前回記事にあるとおり、「全国休校」前に続いていた本年特有の学級閉鎖の状況からは、2月には既に多くの学校で感染が広がっていた可能性が高い。子供は感染しにくいという説もあるが、多くの子供が早い段階で感染し、重症化しなかったために感染が確認されなかったと考える方が自然だ。

2月25日発表の政府基本方針は、感染が疑われても軽症なら受診も検査もしないで自宅療養することを推奨しており、この時点で既に検査で感染者を漏らさず捕捉して感染を封じ込めようとはしていない。この方針は明らかに、重症患者が適切な治療を受けられる医療体制を維持することを優先している。

どう見ても実際は感染者数の実態把握を諦めて致死率を低く抑える方向に動いているのに、少ない検査数で感染動向が追跡把握できているかのように説明するから、全てのことに疑いの目が向けられるのだ。

すでにインフルエンザ死亡と肺炎死亡を毎週集計するインフルエンザ超過死亡迅速把握システムがあるのだから、せめて肺炎死亡を分けて週ごとに集計し、動向を把握できるよう公表してほしい。検査数が少ない分、そうした情報が補われなければ、「日本は持ちこたえている」と確信できない。

イタリアは、短期間で医療体制が崩壊してしまった。現地の医療従事者は、SARSやMERSのときのように新型コロナの感染者が病院を訪れるようになってから院内感染率が一気に上昇し、大惨事を招いたと指摘している。また、このような大惨事を避けるためには自宅療養を治療の中心におく方針転換が必要だと訴えている(“A plea from doctors in Italy: To avoid Covid-19 disaster, treat more patients at home” 2020年3月21日 STAT)。

アメリカでも多くの患者が病院を受診して検査を受けるようになると直ぐにイタリアと同じように院内感染が止まらなくなり、各地で都市封鎖が実施される事態となった。ニューヨークやカリフォルニアは既に封じ込めを諦め、検査対象を重症患者と医療従事者に制限して救命を優先する方針を固めた(“In hard-hit areas, testing restricted to health care workers, hospital patients” 2020年3月22日 The Washington Post)。

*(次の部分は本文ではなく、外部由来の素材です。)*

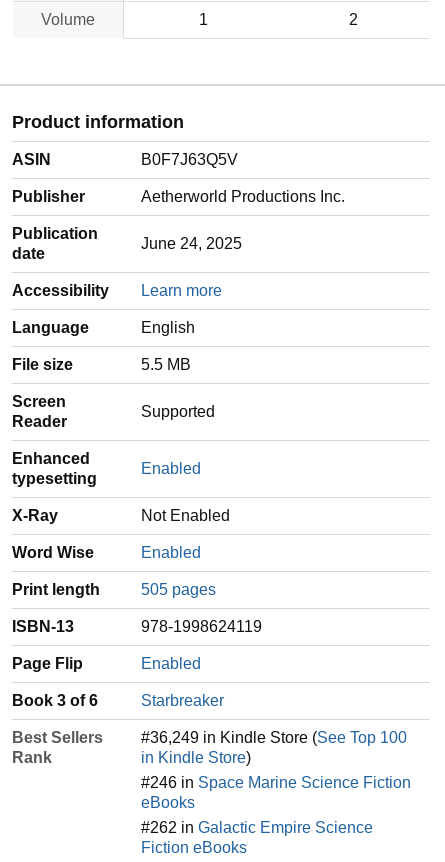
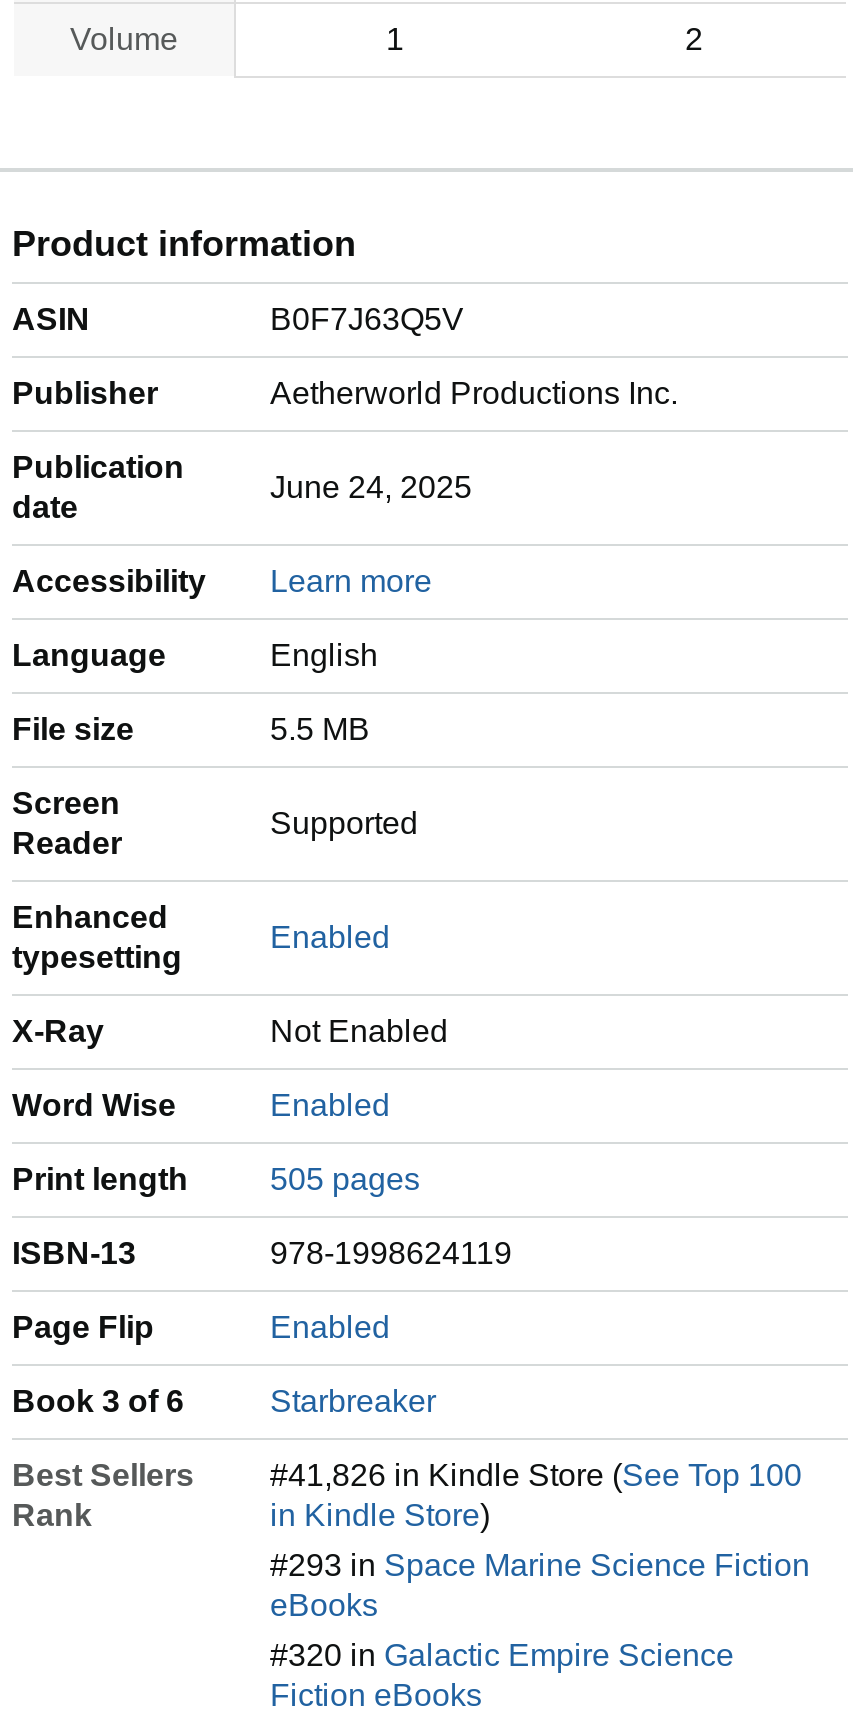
[141,729,407,746] #36,249 in Kindle Store (See Top 100 -> [270,1458,802,1492] #41,826 in Kindle Store (See Top 100
[141,774,411,791] #246 in Space Marine Science Fiction -> [270,1548,810,1582] #293 in Space Marine Science Fiction
[141,819,373,836] #262 in Galactic Empire Science -> [270,1638,734,1672] #320 in Galactic Empire Science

都市封鎖をせず、軽症なら受診も検査もしないで自宅療養するという方針の日本が、本当に「感染は広まっているものの、重症化率(肺炎発症率)・致死率は抑えられている状態」にあるならば、それは評価できることだ。また、それをデータで示すことができれば、イタリアの医療従事者の見解を裏付けることにもなり、検査の徹底や都市封鎖による封じ込めよりもハイリスク集団への感染防止による致死率抑制を優先する方が現実的かつ有効だと世界に向けて発信することもできる。

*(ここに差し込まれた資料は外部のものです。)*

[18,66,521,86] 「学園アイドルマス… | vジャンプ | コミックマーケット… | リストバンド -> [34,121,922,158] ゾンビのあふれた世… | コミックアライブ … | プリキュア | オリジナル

ある母親の話では、親たちは自分の子どもが地域の「感染確認第1号」になることを何より恐れているという。自分の子供が陽性と出てから他の子供の感染が確認されれば「あの子がうつした」と噂され、亡くなる方があれば「あの子のせいだ」と言われるのではないか。それが怖いと話す。多くの親は、既に市中感染は起こっていて、それでも持ちこたえていると説明された方がむしろ安心できるだろう。

少ない検査数で実態を把握できているはずもないのに「感染拡大は抑えられている。市中感染は起こっていない。」などと無理な主張を続けることは直ぐにやめてもらいたい。そして本当に持ちこたえているのであれば、それを信じられるように正しく説明してほしい。